Around 150 teachers employed in Punjab state under one of many Centre [government] Sponsored Schemes (CSS) rallied in Bathinda on May 5 to demand 13 weeks of unpaid salaries. Police detained all the demonstrators entering government premises. The rally followed a protest three days earlier in which 50 teachers were detained by police. An estimated 500 CSS teachers have been teaching at government schools across the state without regular salaries.

Sri Lankan doctors on national strike

Some 1,500 Registered Medical Officers and Assistant Medical Officers began a national strike on May 6, affecting 1,000 government hospitals, including peripheral, district and rural hospitals. The action followed a work-to-rule campaign which began on April 8 to demand improved allowances. Doctors ended a 24-hour national stoppage last October after the government falsely promised to negotiate pay and allowances. The latest strike was sparked after the government failed to honour a previous commitment to pay a monthly communication allowance by April. According to doctors, issues over allowance payments have been in dispute for six years.

Australia and the Pacific

New South Wales coal loader workers to strike

More than 200 members of five unions at Australia’s largest coal export terminal at Port Waratah Coal Services (PWCS) in Newcastle, north of Sydney, have voted to strike on May 12 after nine months of negotiations for a new work agreement reached deadlock. The industrial action will also include an unlimited number of bans associated with shift changeover and overtime.

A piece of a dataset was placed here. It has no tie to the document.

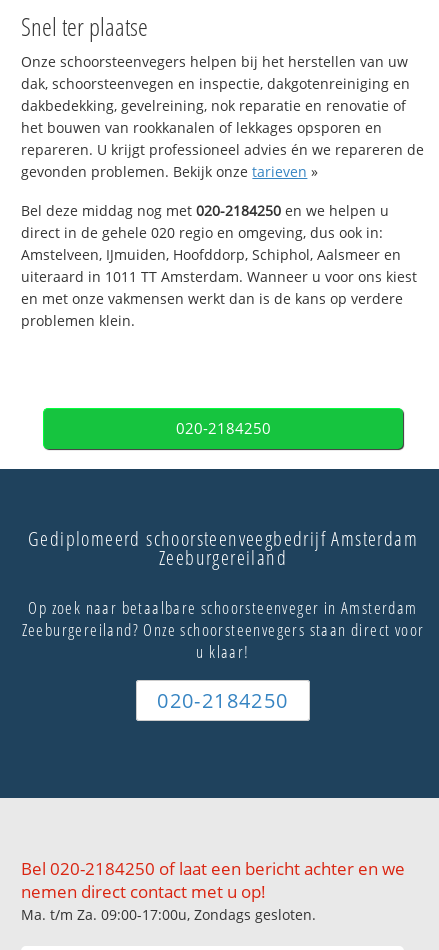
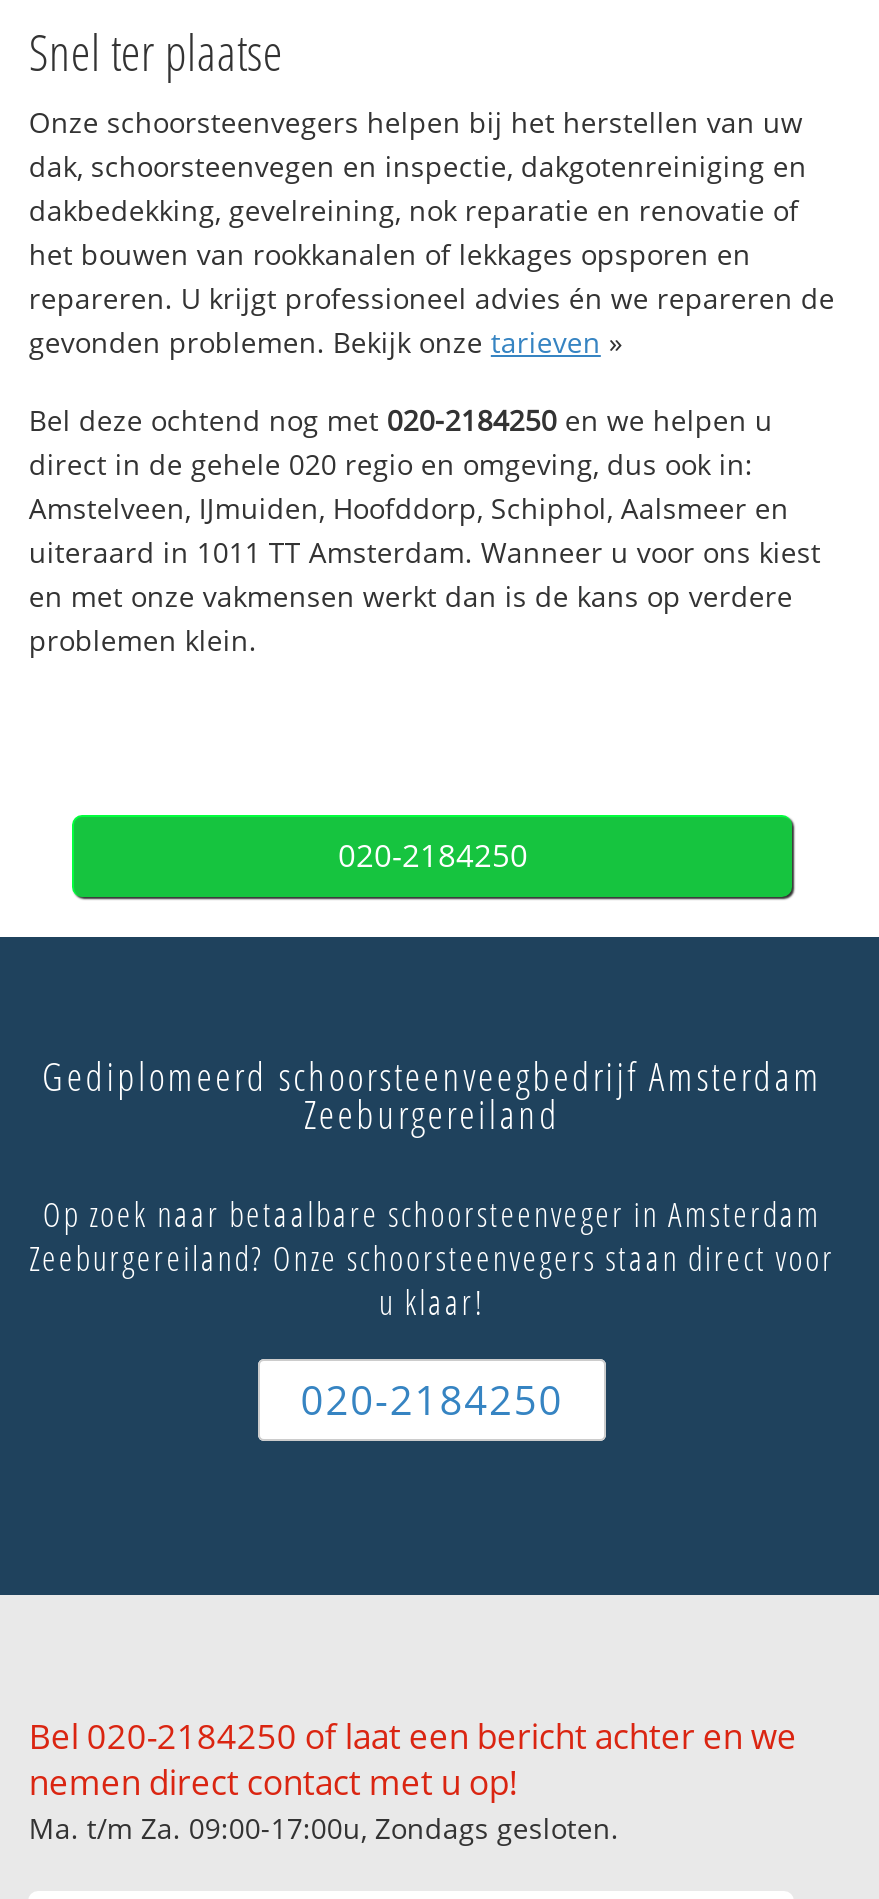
- Bel deze middag nog met 020-2184250 en we helpen u
+ Bel deze ochtend nog met 020-2184250 en we helpen u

The PWCS plans to widen the use of contractor labour at its terminals. Unions involved in the dispute are the Australian Manufacturing Workers' Union, Australian Workers' Union, CEPU for communications and electrical staff, the Maritime Union of Australia and the Transport Workers' Union.

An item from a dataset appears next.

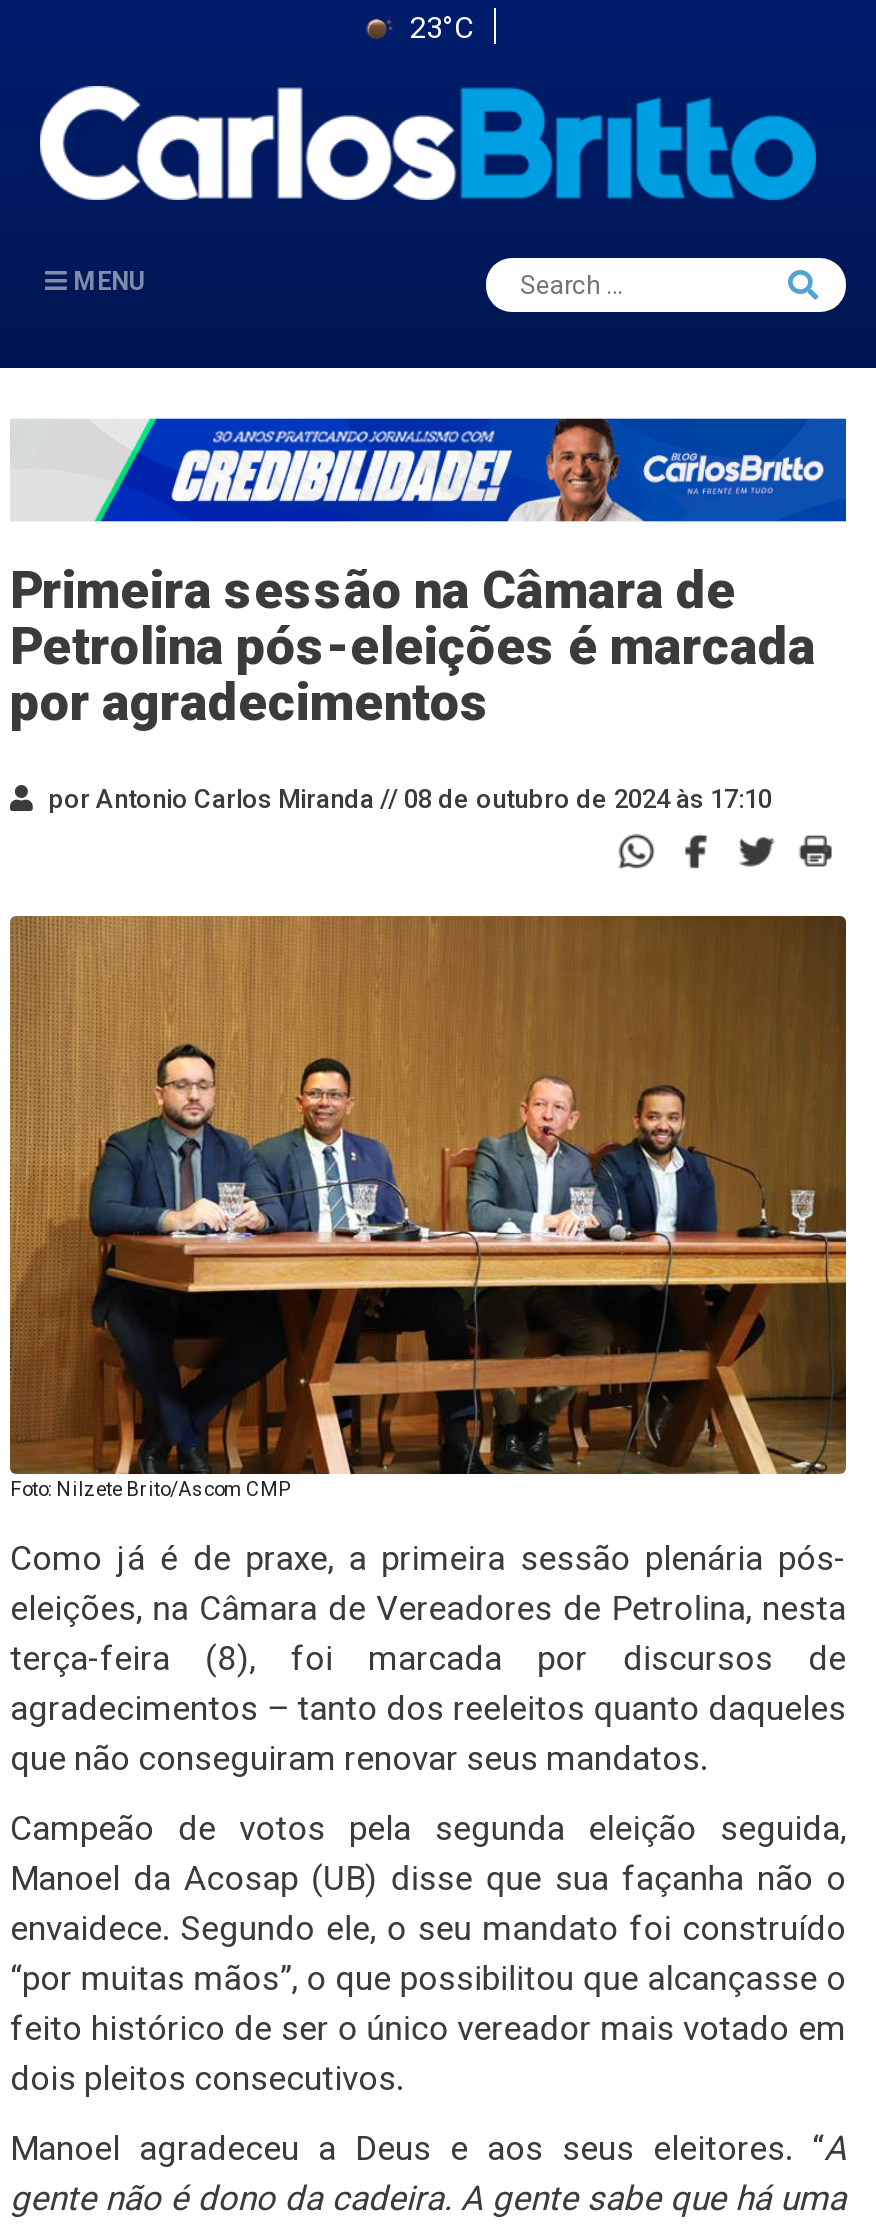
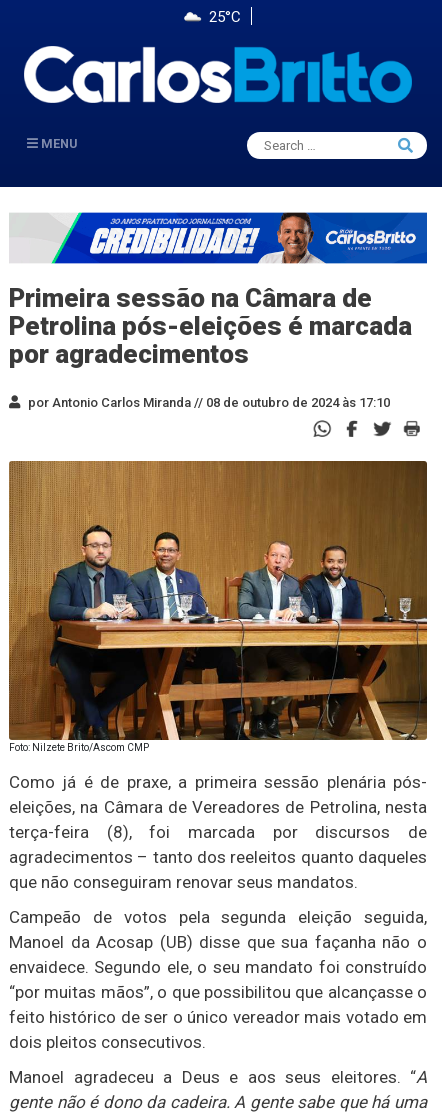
- 23°C
+ 25°C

Thermal and coking coal from Anglo American, BHP Billiton, Idemitsu Australia Resources, Rio Tinto, Xstrata and Yancoal is exported from the PWCS.

Melbourne taxi drivers protest

Taxi drivers held mass blockades at Melbourne airport for two hours on May 3 and again on May 6 over an airport management decision to end the “short fare queue.” This system allowed taxis to bypass the taxi holding yard and go directly to the terminal taxi rank if they had only received a short fare to a nearby suburb.

Drivers are routinely forced to queue for two to three hours in the yard with poor toilet and other facilities, often earn just $2.50 an hour on short fares. Airport authorities responded to the protest by proposing a ticketing system for short fares.

Papua New Guinea LNG truck drivers strike

Drivers of contract trucking companies at the Papua New Guinea Liquefied Natural Gas (PNGLNG) project site in Hela province walked off the job for 24 hours on May 5 to protest dangerous and poorly maintained roads leading to the site. More than 60 semi-trailers sat idle at the Curtain Brothers camp in Tari during the walk out.

The industrial action began after two drivers were badly bashed and an escort vehicle was reportedly seized in the Southern Highlands province last weekend. The strikers want project developers—ExxonMobil and the national government—to immediately repair the roads because drivers have to slow down or stop on the Highlands Highway and face the danger of assault, robbery and looting.